The top rate of the federal estate tax is 40 percent, so we are talking about a very significant source of asset erosion.
Federal Gift Tax
The federal gift tax comes into play when you are looking at qualified personal residence trusts, so we should explain this tax as well.
The tax man does not want you to give gifts while you are living to avoid the estate tax, so we have a federal gift tax. This tax is unified with the federal estate tax. The $5.45 million exclusion applies to lifetime gifts that you give along with the value of the estate that you are passing on to your heirs.
This tax carries the same 40 percent maximum rate, and the unlimited marital deduction extends to lifetime gifting.

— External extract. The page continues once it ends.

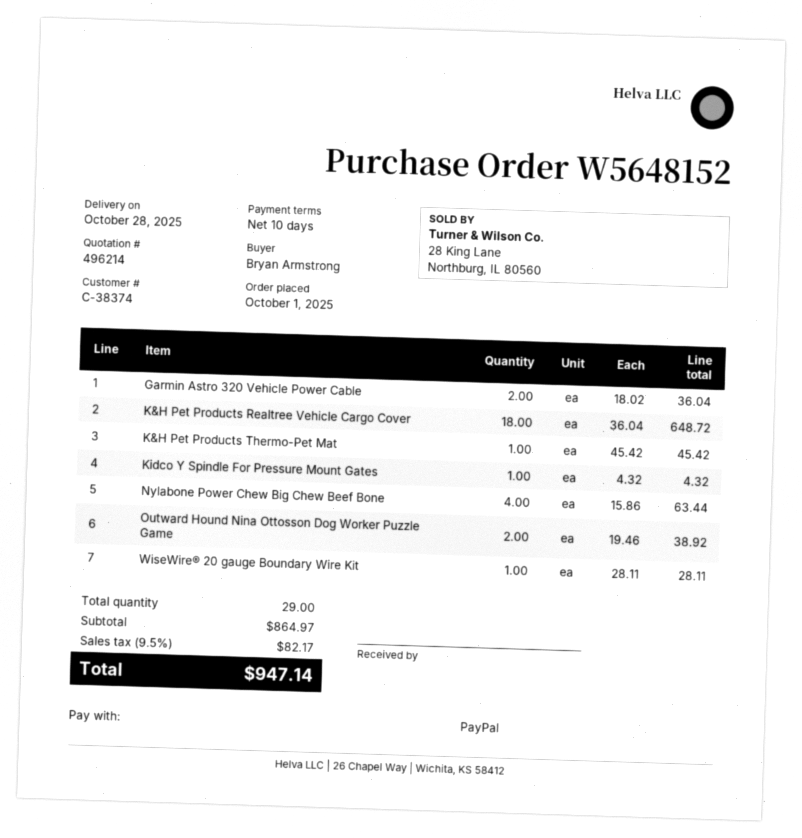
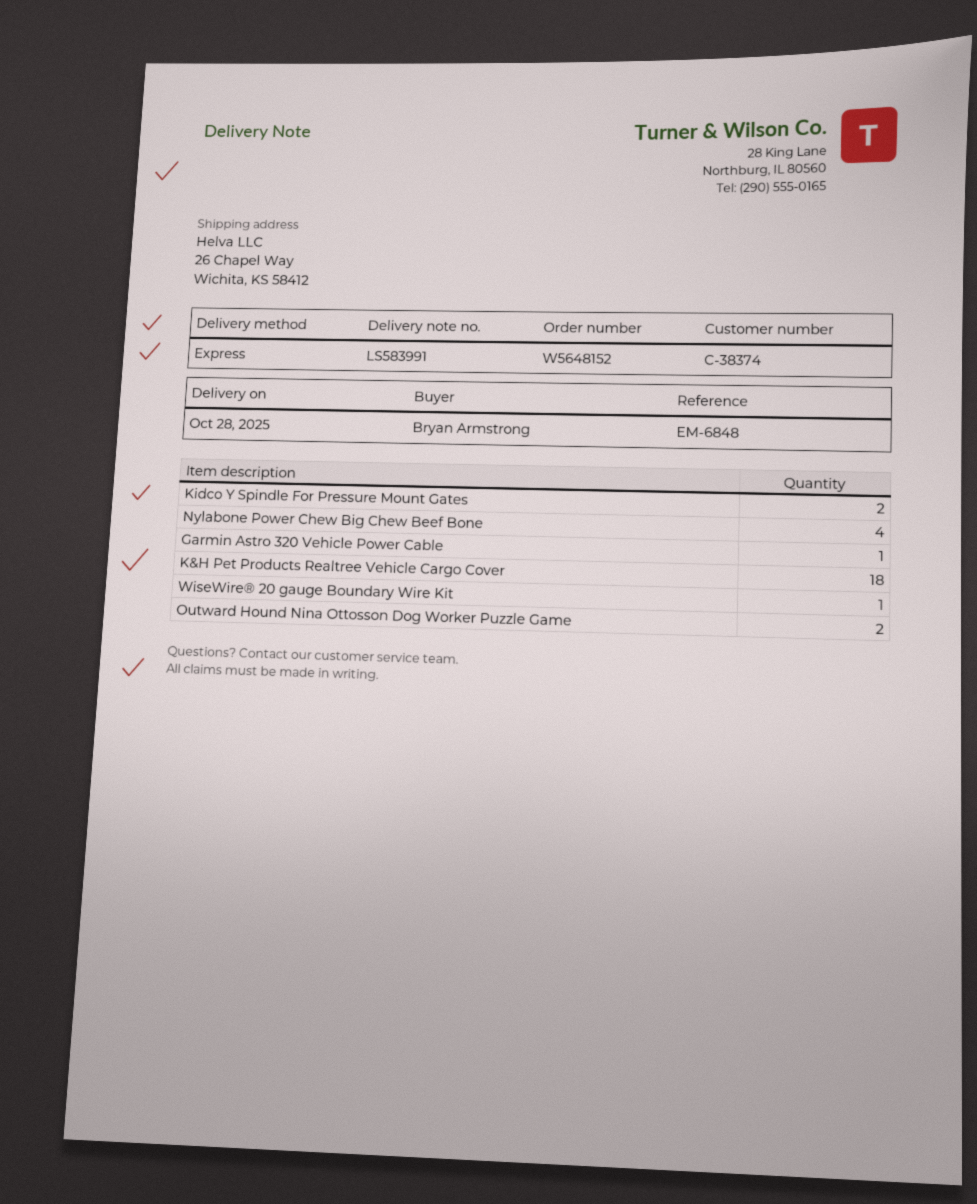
Garmin Astro 320 Vehicle Power Cable: 2 -> 1
K&H Pet Products Thermo-Pet Mat: 1 -> none
Kidco Y Spindle For Pressure Mount Gates: 1 -> 2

Qualified Personal Residence Trusts
Now that we have shared the necessary background information, we can look at qualified personal residence trusts. The idea is to fund the trust with your home. You name a beneficiary who will assume ownership of the home after the trust term expires. This term is referred to as the retained income period.
During the retained income period, you continue to reside in the home as usual. You decide on the length of this term. It can be five years, 10 years, 15 years, or whatever you choose.
When you convey the home into the qualified personal residence trust, you are removing the home from your estate for tax purposes. That’s the good news. The bad news is that you are giving a taxable gift to the beneficiary.
However, the taxable value of the gift is going to be considerably less than the actual market value of the home. This is because of the retained income period.
Imagine trying to sell your home on the open market. A buyer is interested, but you tell her that she cannot assume ownership of the home for 15 years. The buyer would be unwilling to pay the full market value under that stipulation.
The Internal Revenue Service takes this dynamic into account when the taxable value of the gift is being calculated. As a result, the taxable value is greatly reduced.
When the transfer takes place at the end of the retained income period, the gift tax will be applicable, but the tax savings will be considerable.
There is something to consider when you are setting the duration of the trust term. If you were to pass away before the retained income period had expired, the strategy would fail, and the home would once again become part of your taxable estate.
The longer you stay in the home, the greater the tax savings will be. However, you do have to be conservative in light of the fact that the strategy can fall apart if you pass away before the expiration of the term.
Explore Estate Tax Efficiency Strategies
High net worth individuals who are exposed to federal transfer taxes can gain tax efficiency through the creation of a qualified personal residence trust. At the same time, there are other strategies that can be implemented to reduce your estate tax burden. The ideal estate tax efficiency plan will depend upon the circumstances.
When you execute the appropriate strategy properly, you can significantly reduce your exposure to the federal death tax. Ultimately, you will maximize the legacy that you leave behind to the people that you love.